今日だってぼんやり外を眺めてたら名簿で頭を殴られた。あの社会科教師め………。


あたしが外見てるのはねぇ、あんたの授業がつまらないからなのっ!


はぁ…溜め息でるわ。

今だってそう、こうやって放課後に何もない河原の土手に座って、夕焼けやら橋を通る電車やら草野球の少年達を見て時間を潰す。貴重な青春の一ページをこんなくだらない事で無駄にしてるんだ。

溜め息をつき、腕で顔を覆い隠すように突っ伏した。

したら…いつの間にか………寝ちゃった………。


気がつくと、当たりは真っ暗だった。無理な姿勢で寝てたからか体が痛い。

「も…もうかえろ。」

真っ暗になると野球少年達も家に帰ったのか辺りには誰もいなかった。

あたしはなんだか怖くなった。


「ねぇ。」

「ひぃっ!」


後ろから急に声がしたので、あたしはなんとも情けない声を上げてしまった。恐る恐る振り返ると警察官が立っていた。

「な…なんですか。」

「ねぇ…君こんな時間に一人で何しているんだい。」

様子が怪しい。警察官の格好をした男はあたしにそんな事を聞いてきた。警察官としては当たり前な質問なんだろうけど、そいつのオーラっていうかなんて言うか、ひどく気持ち悪く、あたしからしたらどう見ても変質者にしか見えなかった。

どうしょう…考えた挙げ句正直に答えることにした。変質者立った場合、変に逃げようとしてイタズラされたら嫌だし。


「その…時間つぶしてたんです…。」


「なんで?」


「なんでって…暇だから。」


「暇か…。」


「君は友達と遊んだりするのは楽しくないのかい?」


「楽しく…ないです。」

「なんで?」


「合わないからっ!毎日が楽しくないからっ!そんだけ!もういいでしょ!」


あたしが足早に去ろうとしたとき、肩を掴んで虚ろな目で男は言った。


「きみのつまらない生活に刺激を与えてあげるよ………。」


怖かった。虚ろな目で薄ら笑いを浮かべる彼が初めは怖かったけれど、話を聞いていくうちにだんだん楽しくなってきた。多分感覚がマヒしてたんじゃないかと思う。

男は一緒に町を停電させようと言う。そんな事してなんになるんだって思ったけど、刺激が欲しかった私にはどうでもよかった。

だからあたしはここにいる。変電所。

あたしはここの重要なケーブルを切って停電させればいいらしい。切るために高枝切りばさみみたいな工具ももらった。
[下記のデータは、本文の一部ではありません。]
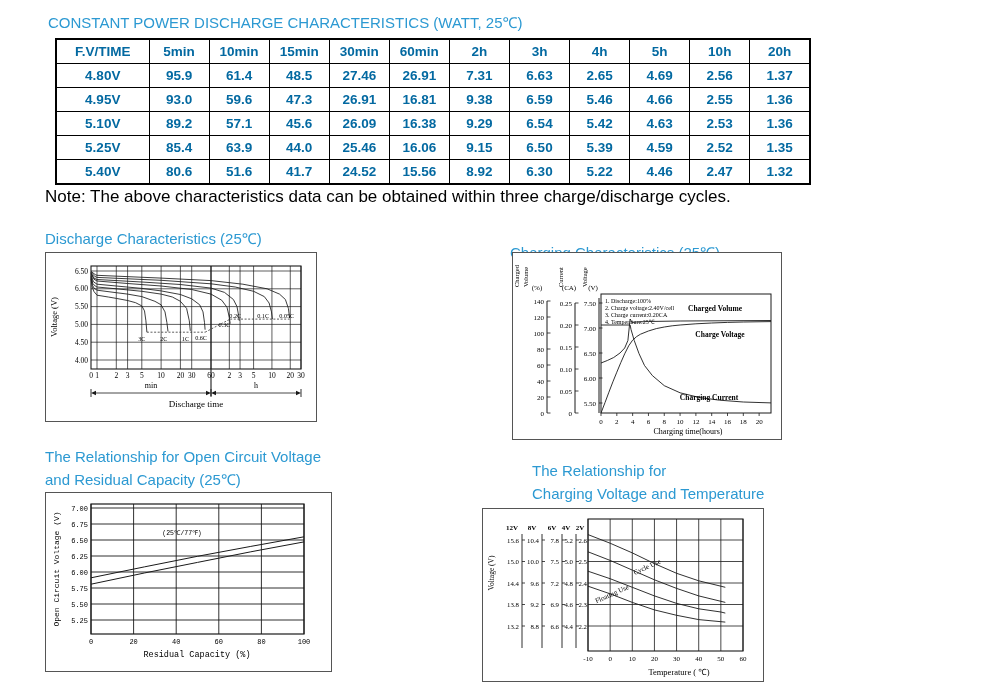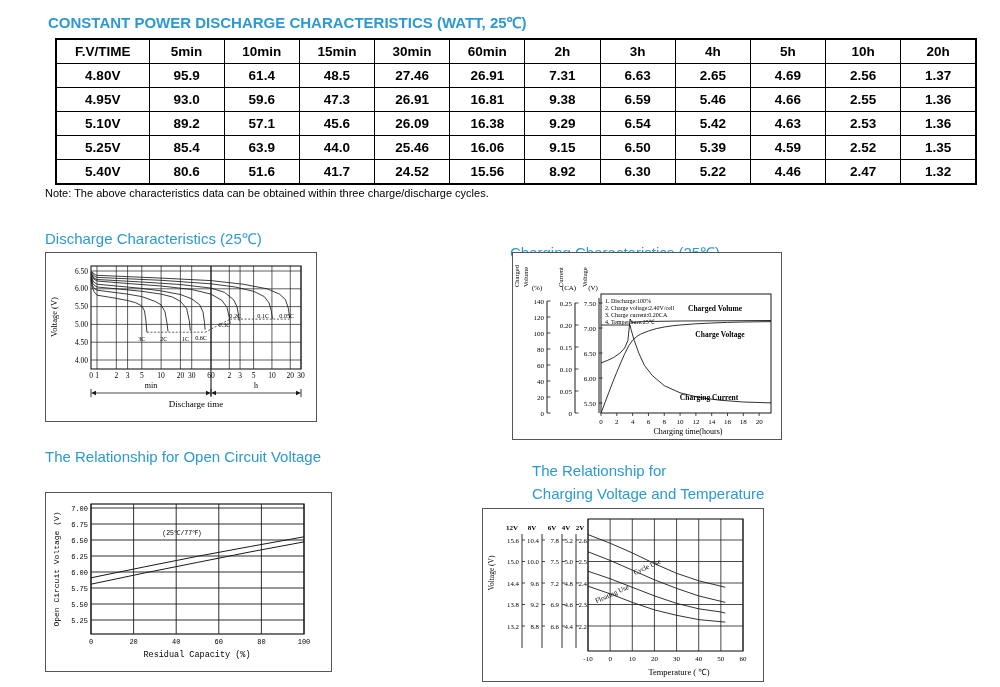--- a/index.html
+++ b/index.html
@@ -5,7 +5,7 @@
   html,body{margin:0;padding:0}
   body{width:1000px;height:687px;background:#fff;position:relative;overflow:hidden;
        font-family:"Liberation Sans",sans-serif;color:#000}
-  .main-title{position:absolute;left:48px;top:12px;font-size:15px;font-weight:bold;color:#2C99D2;white-space:nowrap}
+  .main-title{position:absolute;left:48px;top:12px;font-size:15px;font-weight:normal;color:#2C99D2;white-space:nowrap}
   .power-table{position:absolute;left:55px;top:38px;width:922px;height:145px;border-collapse:collapse;
        table-layout:fixed;font-size:13.5px;font-weight:bold;color:#000000;border:2px solid #000}
   .power-table th,.power-table td{border:1.5px solid #000;text-align:center;vertical-align:middle;padding:0;height:23px}

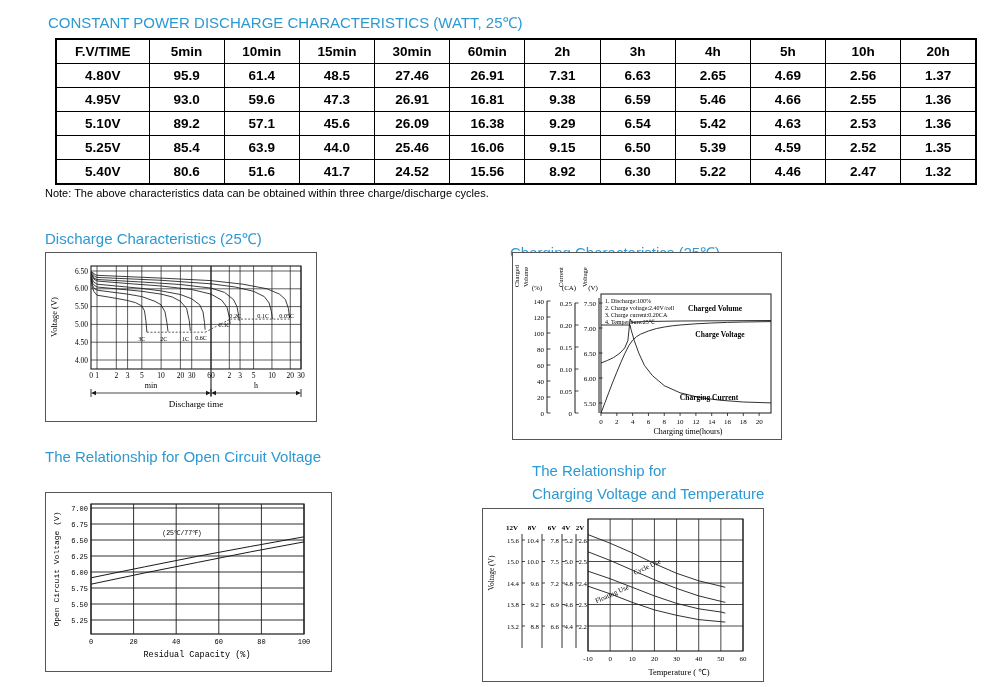--- a/index.html
+++ b/index.html
@@ -6,8 +6,8 @@
   body{width:1000px;height:687px;background:#fff;position:relative;overflow:hidden;
        font-family:"Liberation Sans",sans-serif;color:#000}
   .main-title{position:absolute;left:48px;top:12px;font-size:15px;font-weight:normal;color:#2C99D2;white-space:nowrap}
-  .power-table{position:absolute;left:55px;top:38px;width:922px;height:145px;border-collapse:collapse;
-       table-layout:fixed;font-size:13.5px;font-weight:bold;color:#000000;border:2px solid #000}
+  .power-table{position:absolute;left:55px;top:38px;width:756px;height:145px;border-collapse:collapse;
+       table-layout:fixed;font-size:13.5px;font-weight:bold;color:#0369a1;border:2px solid #000}
   .power-table th,.power-table td{border:1.5px solid #000;text-align:center;vertical-align:middle;padding:0;height:23px}
   .note{position:absolute;left:45px;top:187px;font-size:11px;color:#000;white-space:nowrap}
   .sec-title{position:absolute;color:#2C99D2;font-size:15px;font-weight:normal;line-height:23px;white-space:nowrap}

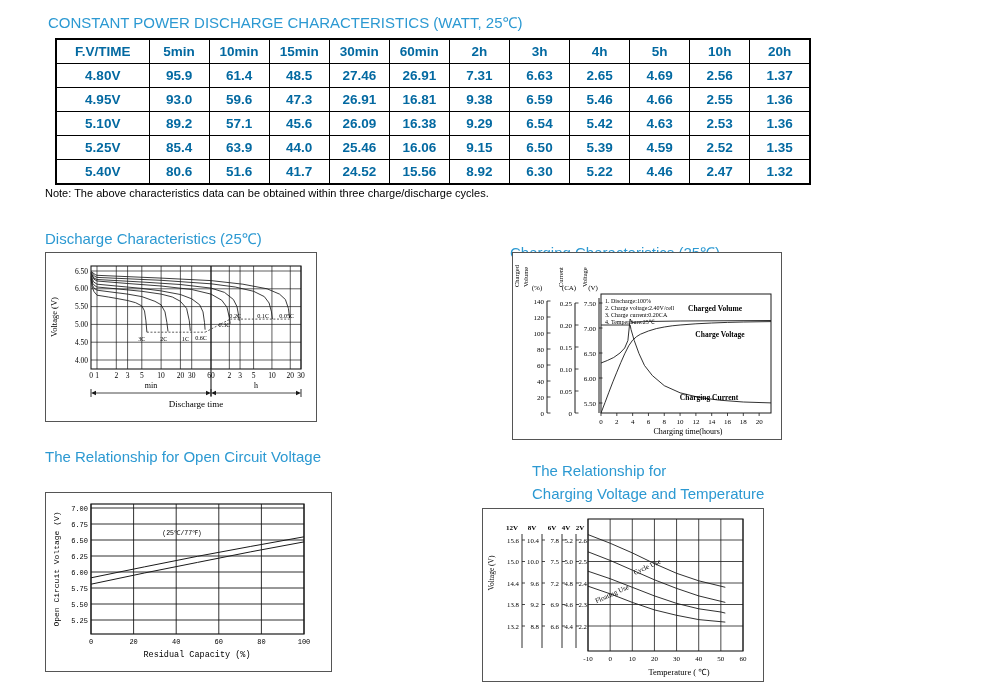--- a/index.html
+++ b/index.html
@@ -9,7 +9,7 @@
   .power-table{position:absolute;left:55px;top:38px;width:756px;height:145px;border-collapse:collapse;
        table-layout:fixed;font-size:13.5px;font-weight:bold;color:#0369a1;border:2px solid #000}
   .power-table th,.power-table td{border:1.5px solid #000;text-align:center;vertical-align:middle;padding:0;height:23px}
-  .note{position:absolute;left:45px;top:187px;font-size:11px;color:#000;white-space:nowrap}
+  .note{position:absolute;left:45px;top:187px;font-size:17px;color:#000;white-space:nowrap}
   .sec-title{position:absolute;color:#2C99D2;font-size:15px;font-weight:normal;line-height:23px;white-space:nowrap}
   .t1{left:45px;top:227px}
   .t2{left:510px;top:241px}

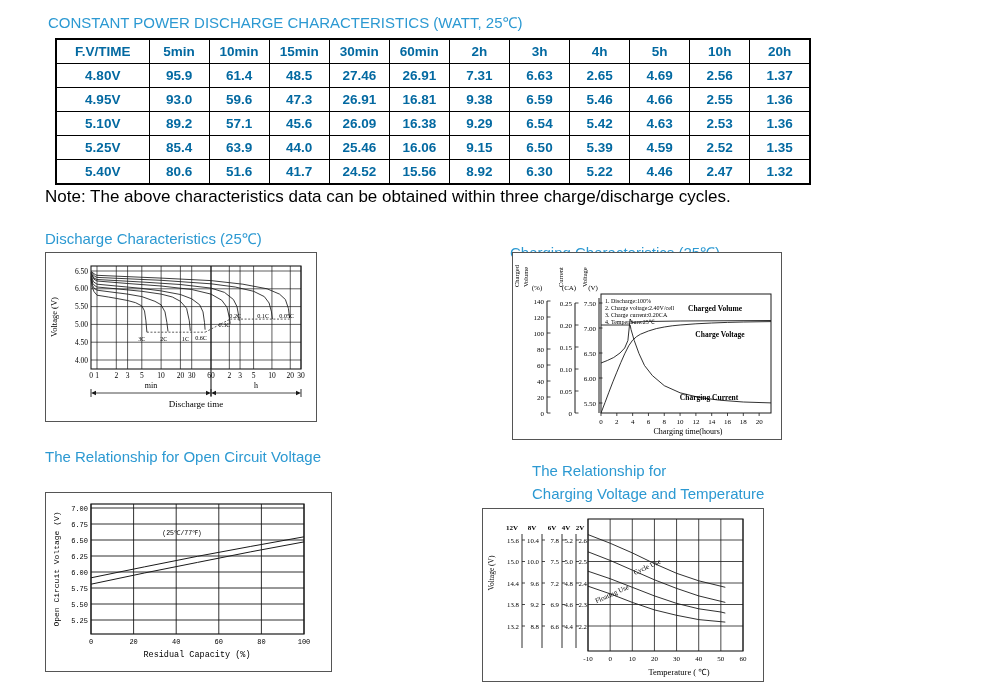--- a/index.html
+++ b/index.html
@@ -299,6 +299,7 @@
 
   <div class="sec-title t3">
     <div>The Relationship for Open Circuit Voltage</div>
+    <div>and Residual Capacity (25℃)</div>
   </div>
   <div class="chart-box b3">
     <svg id="svg3" width="285" height="178" viewBox="0 0 285 178">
男に一緒に来てくれないのかともきいたけど、彼は彼でやることがあるらしい。知らないけどさ。

さて、どれだ?

あたしは探した。で、一番それらしい線を見つけた。高圧電流、立ち入り禁止って書いてあるし。こんなん切っていいのか…?

少し迷ったけど、切ることにした。

心拍数が上がっていく。犯罪だ。しかもこんなん切ったらどうなるか分かったもんじゃない。でも切るしかない。女は度胸。


深呼吸をして刃を線にかける。


せーのっ!


切った瞬間体中に電流が走った。めちゃくちゃ痛い!倒れた私の薄れゆく意識の中、最後に目が捉えたものは、徐々に消えていく町の灯りだった。